PhysX Performance

The first program we tested is AGEIA's test application. It's a small scene with a pyramid of boxes stacked up. The only thing it does is shoot a ball at the boxes. We used FRAPS to get the framerate of the test app with and without hardware support.

AEGIA Test Application


With the hardware, we were able to get a better minimum and average framerate after shooting the boxes. Obviously this case is a little contrived. The scene is only CPU limited with no fancy graphics going on to clutter up the GPU: just a bunch of solid colored boxes bouncing around after being shaken up a bit. Clearly the PhysX hardware is able to take the burden off the CPU when physics calculations are the only bottleneck in performance. This is to be expected, and doing the same amount of work will give higher performance under PhysX hardware, but we still don't have any idea of how much more the hardware will really allow.

Maybe in the future AGEIA will give us the ability to increase the number of boxes. For now, we get 16% higher minimum frame rates and 14% higher average frame rates by using be AGEIA PhysX card over just the FX-57 CPU. Honestly, that's a little underwhelming, considering that the AGEIA test application ought to be providing more of a best case scenario.

Moving to the slower Opteron 144 processor, the PhysX card does seem to be a bit more helpful. Average frame rates are up 36% and minimum frame rates are up 47%. The problem is, the target audience of the PhysX card is far more likely to have a high-end processor than a low-end "chump" processor -- or at the very least, they would have an overclocked Opteron/Athlon 64.

Let's take a look at Ghost Recon and see if the story changes any.

Ghost Recon Advanced Warfighter

This next test will be a bit different. Rather than testing the same level of physics with hardware and software, we are only able to test the software at a low physics level and the hardware at a high physics level. We haven't been able to find any way to enable hardware quality physics without the board, nor have we discovered how to enable lower quality physics effects with the board installed. These numbers are still useful as they reflect what people will actually see.

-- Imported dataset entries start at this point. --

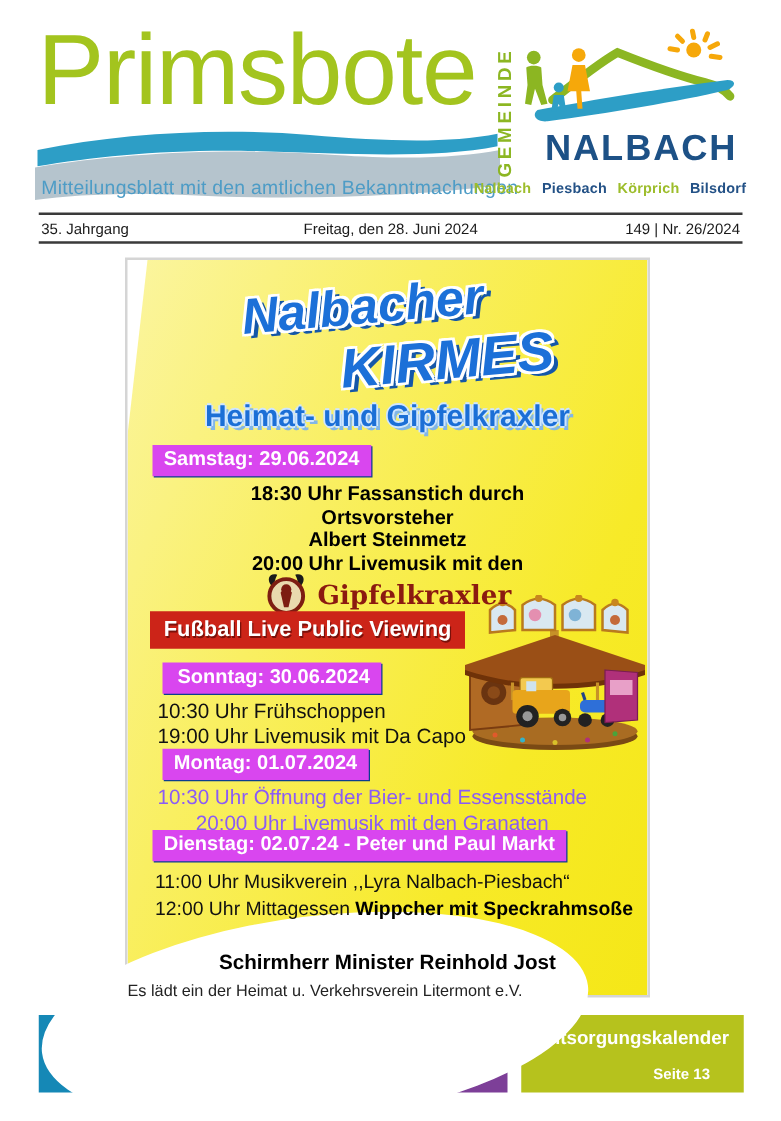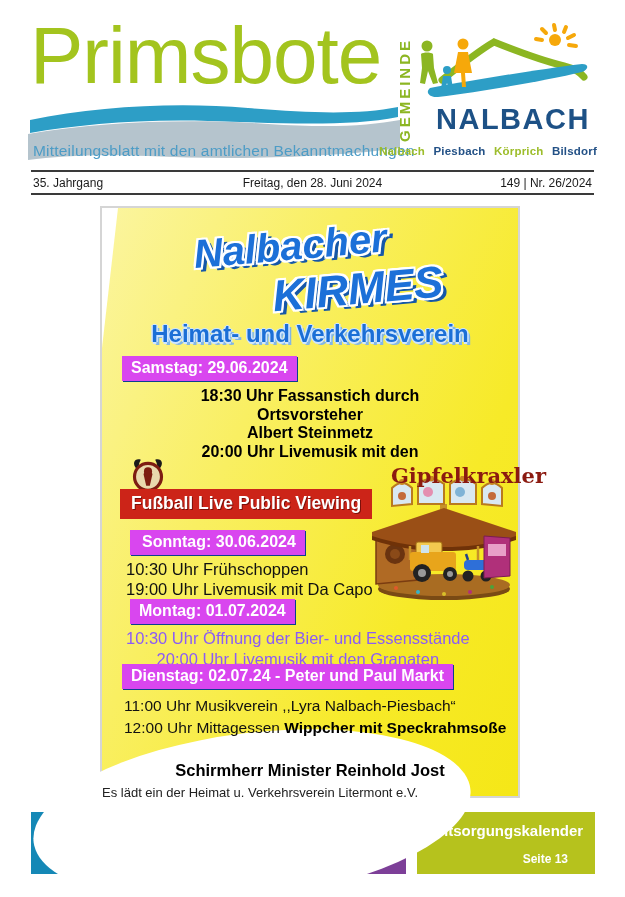--- a/index.html
+++ b/index.html
@@ -229,7 +229,7 @@
 
     <div class="txt p-title1">Nalbacher</div>
     <div class="txt p-title2">KIRMES</div>
-    <div class="txt p-org">Heimat- und Verkehrsverein</div>
+    <div class="txt p-org">Heimat- und Gipfelkraxler</div>
 
     <div class="txt p-banner p-banner1">Samstag: 29.06.2024</div>
     <div class="txt p-day1">

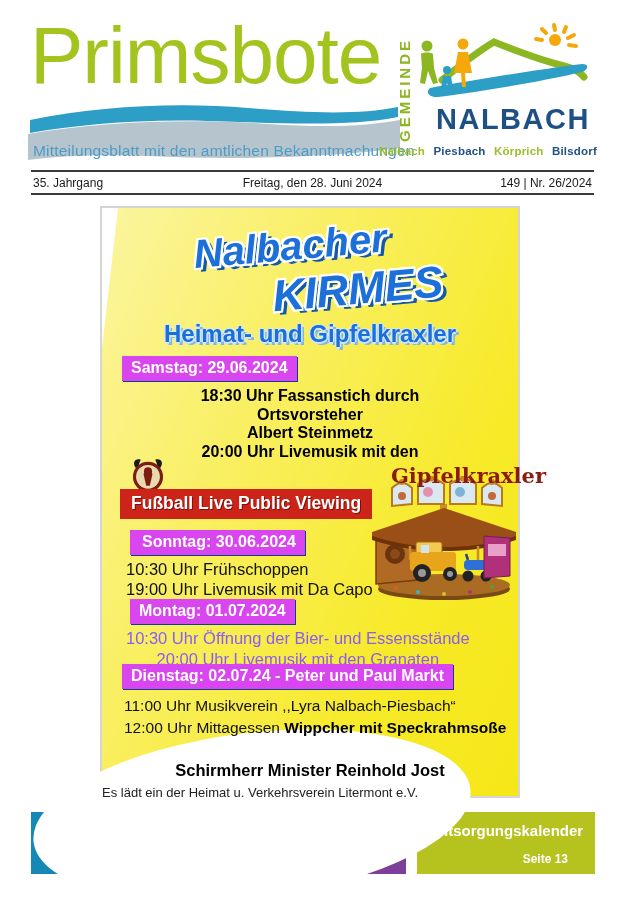--- a/index.html
+++ b/index.html
@@ -83,8 +83,8 @@
   .p-banner4 { top:456px; left:20px; }
   .p-day1 { top:179px; left:0; width:100%; text-align:center;
             font-size:16px; font-weight:bold; line-height:18.5px; color:#000; }
-  .p-gipfel { top:249px; left:0; width:100%; display:flex; justify-content:space-between;
-              align-items:center; gap:7px;padding-left:28px; }
+  .p-gipfel { top:249px; left:0; width:100%; display:flex; justify-content:center;
+              align-items:center; gap:7px; }
   .p-gipfel .band-name {
     font-family:"DejaVu Serif", serif; font-weight:bold;
     font-size:21px; color:#8b1a10;

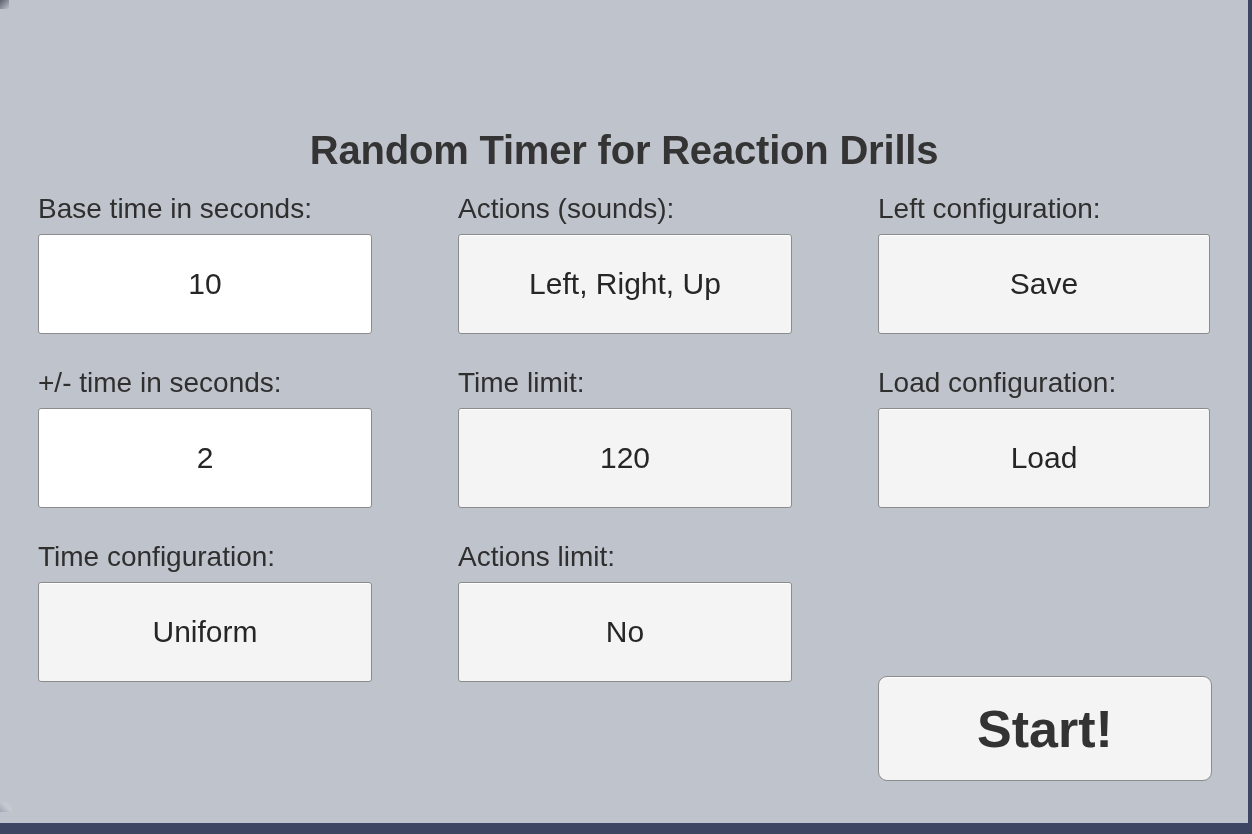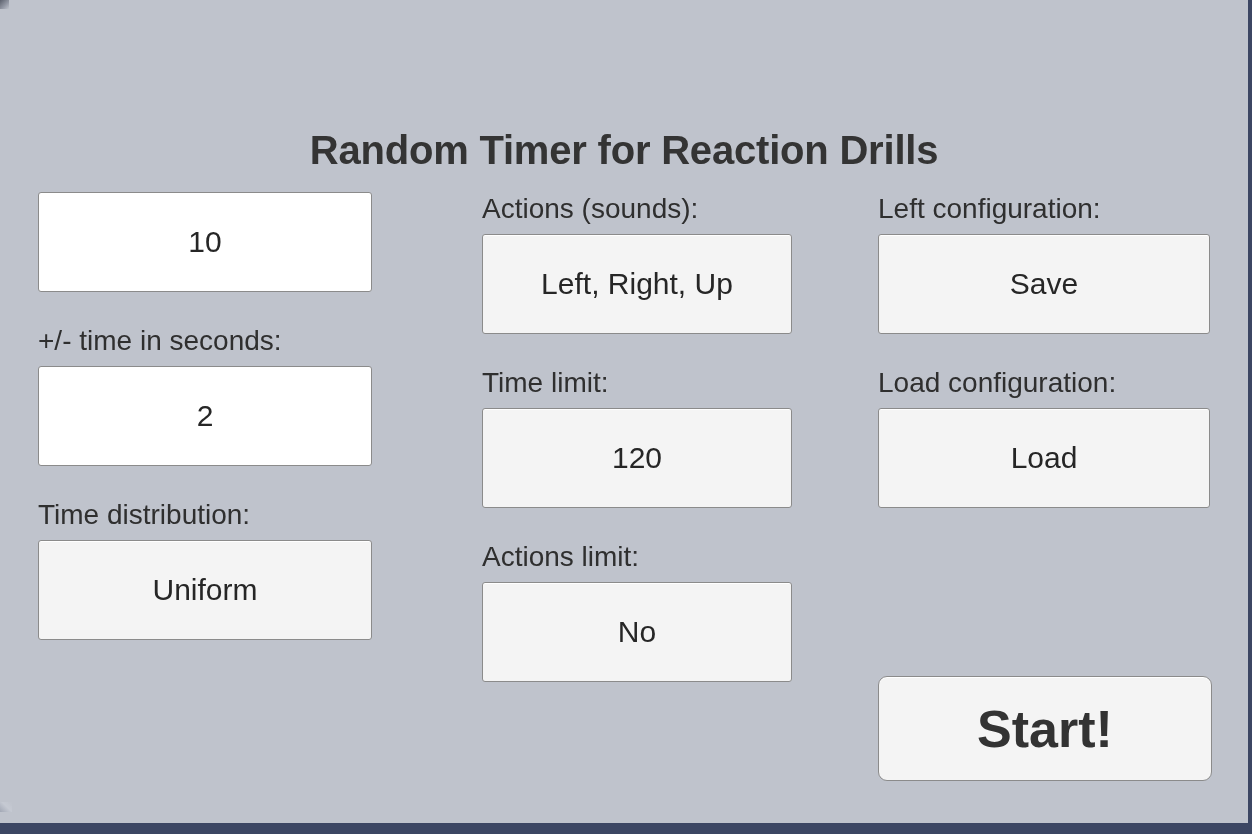--- a/index.html
+++ b/index.html
@@ -140,6 +140,7 @@
 
     <div class="col col-1">
 
+      <div class="field-label">Base time in seconds:</div>
       <div class="control text-input">10</div>
 
       <div class="field-label">+/- time in seconds:</div>

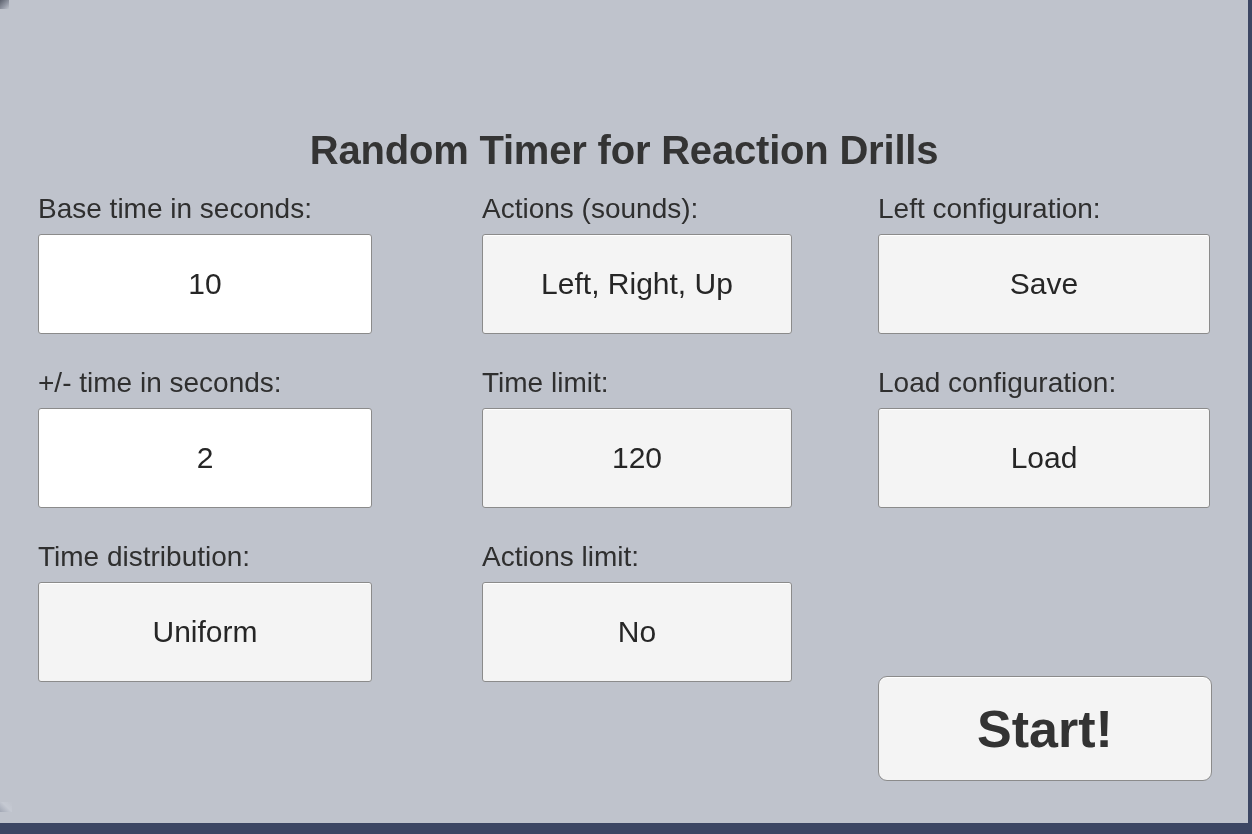--- a/index.html
+++ b/index.html
@@ -72,7 +72,7 @@
     display: block;
   }
   .col-1 { grid-column: 1; }
-  .col-2 { grid-column: 3; margin-left: 24px; }
+  .col-2 { grid-column: 3; }
   .col-3 { grid-column: 5; }
 
   .field-label {

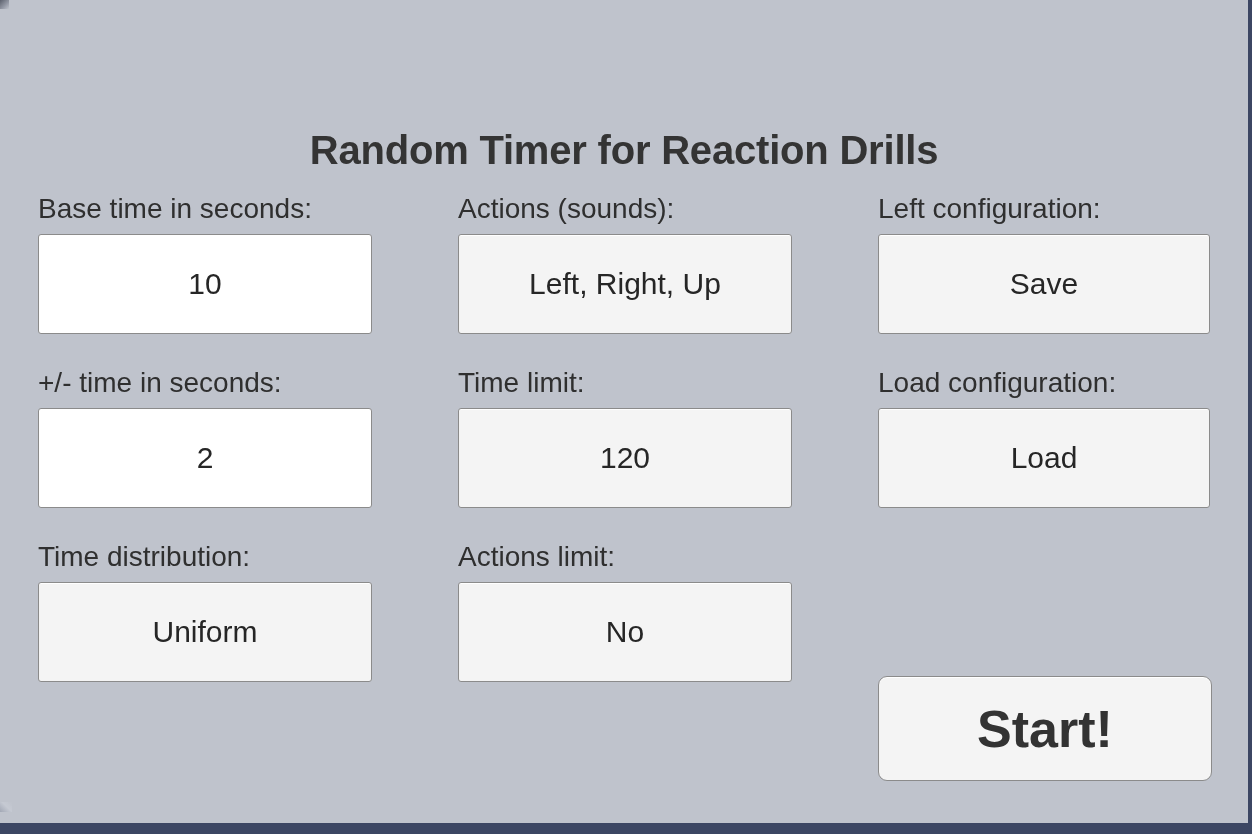--- a/index.html
+++ b/index.html
@@ -146,7 +146,7 @@
       <div class="field-label">+/- time in seconds:</div>
       <div class="control text-input">2</div>
 
-      <div class="field-label">Time distribution:</div>
+      <div class="field-label">Time configuration:</div>
       <div class="control button">Uniform</div>
 
     </div>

For this test, we looked at a low quality setting (800x600 with low quality textures and no AF) and a high quality setting (1600x1200 with high quality textures and 8x AF). We recorded both the minimum and the average framerate. Here are a couple screenshots with (top) and without (bottom) PhysX, along with the results:



Ghost Recon Advanced Warfighter


Ghost Recon Advanced Warfighter


The graphs show some interesting results. We see a lower framerate in all cases when using the PhysX hardware. As we said before, installing the hardware automatically enables higher quality physics. We can't get a good idea of how much better the PhysX hardware would perform than the CPU, but we can see a couple facts very clearly.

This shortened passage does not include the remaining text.